Kim, Macindoe & Faulk: Who Funds Nonprofit Advocacy?
Mirae Kim (George Mason University), Heather MacIndoe (University of Massachusetts Boston), and Lewis Faulk (American University) have posted Who Funds Nonprofit Advocacy? Exploring the Associations Between Revenue Sources and Different Nonprofit Advocacy Tactics. Here is the abstract:
The nonprofit sector plays a vital democratic role via public policy engagement through advocacy, including lobbying. This study investigates the relationships between revenue sources and different forms of nonprofit engagement in public policy. Resource dependence theory suggests that nonprofit efforts to shape their environments through advocacy will be facilitated or constrained by organizations’ interactions with various funding sources. We find that issue advocacy and lobbying indeed are associated with various funding sources in different ways. Managerial capacity, including legal knowledge regarding advocacy, is also significantly associated with both advocacy and lobbying. Importantly, we find that the relationships between revenue sources and advocacy vary across subsectors and that government funding specifically is only associated with advocacy by human service nonprofits.
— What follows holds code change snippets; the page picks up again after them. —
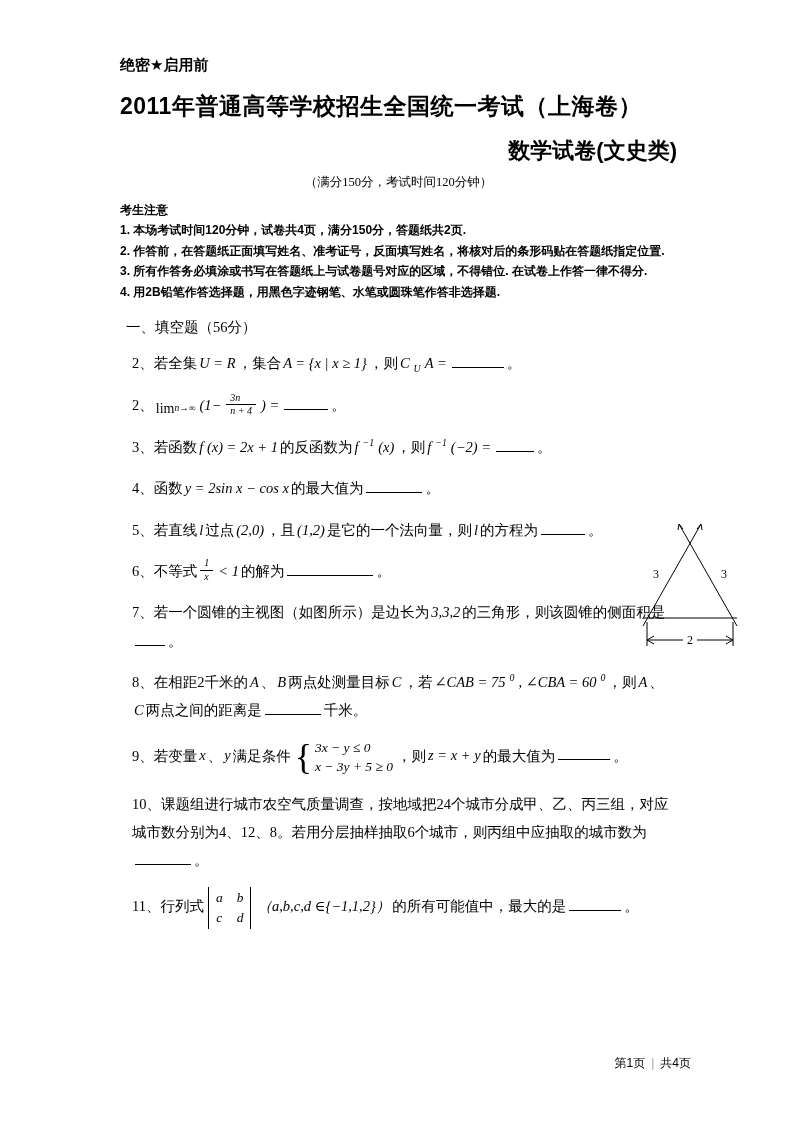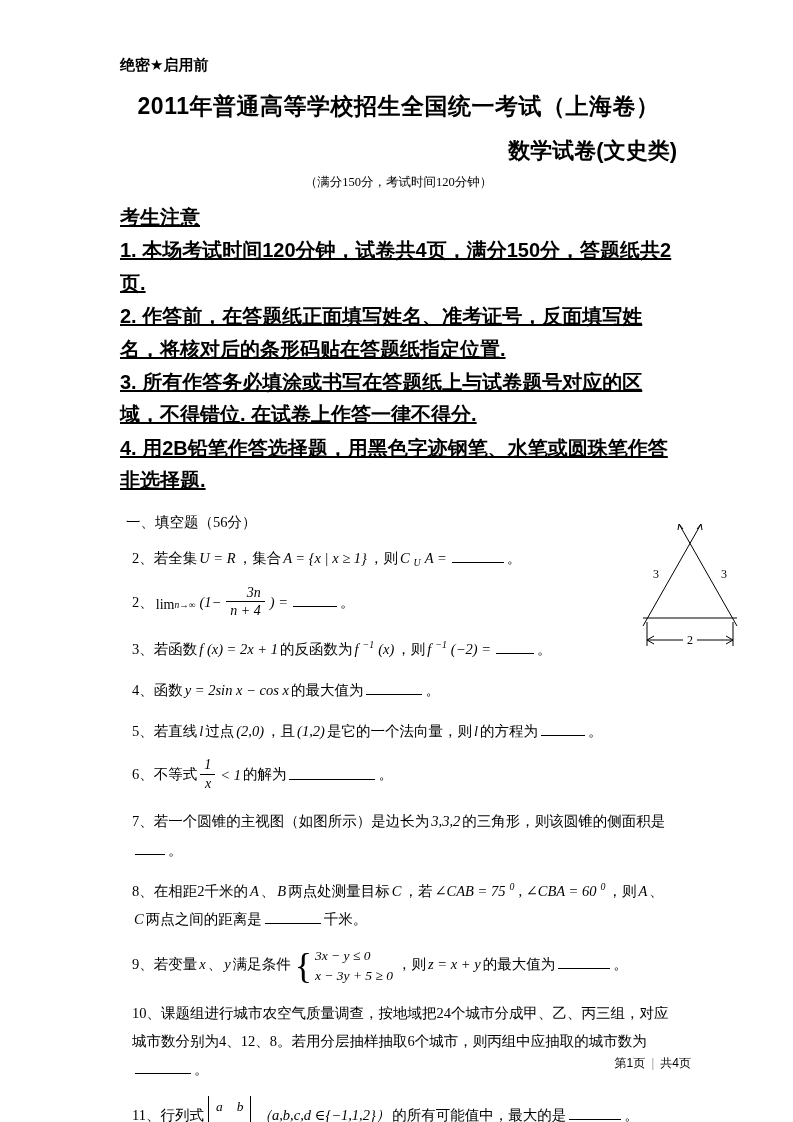"2011年普通高等学校招生全国统一考试（上海卷）" .title { text-align: center -> left }
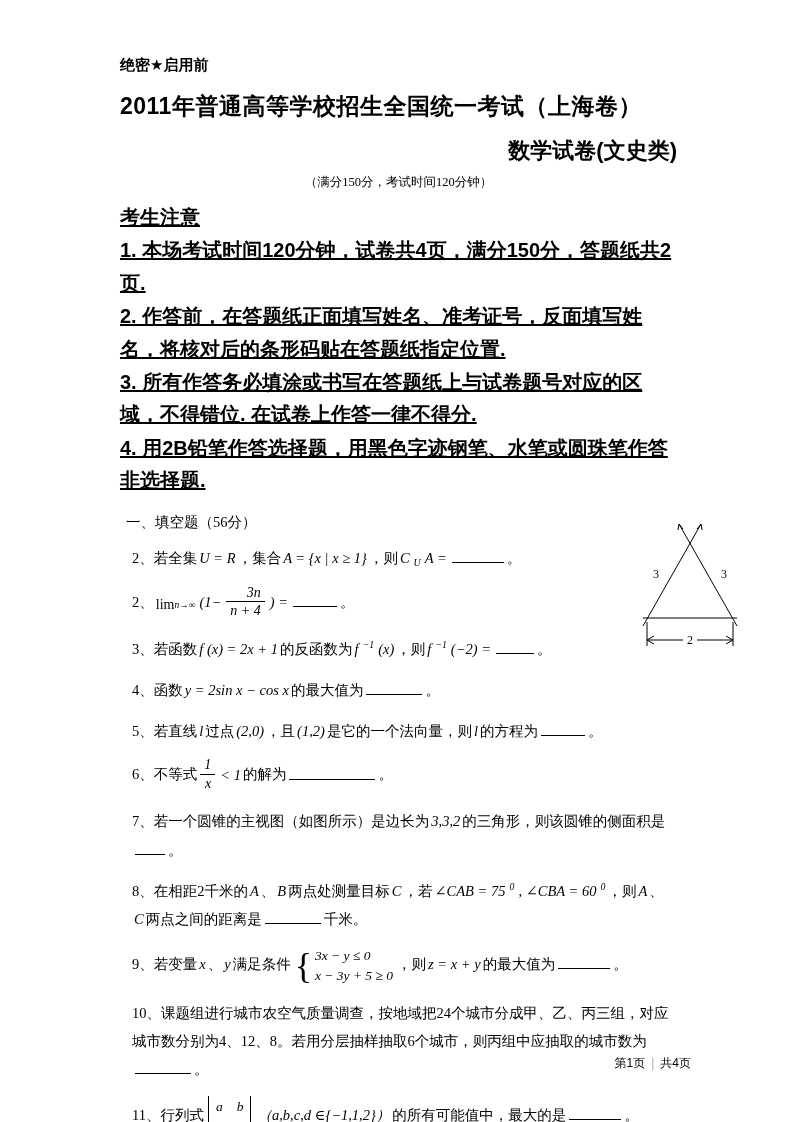"考生注意" .notice { font-size: 20px -> 12px; text-decoration: underline -> none }
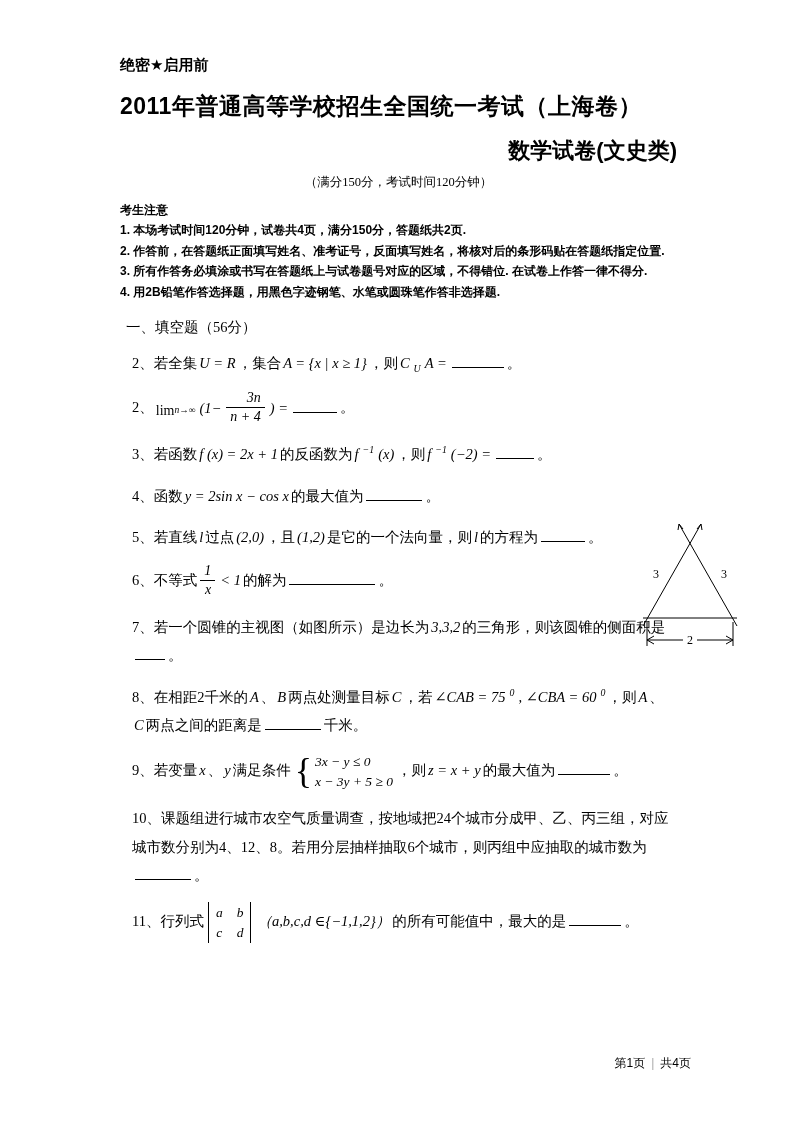"3n" .frac { font-size: 14px -> 10px; text-align: right -> left }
Finally, we examine the association between different funding sources and a set of specific public engagement activities that generally fall under advocacy and lobbying definitions. Our findings demonstrate important nuances beyond the catch-all operationalizations of advocacy/lobbying and highlight the importance of interactions between nonprofits’ external sources of funding and their specific policy engagement activities.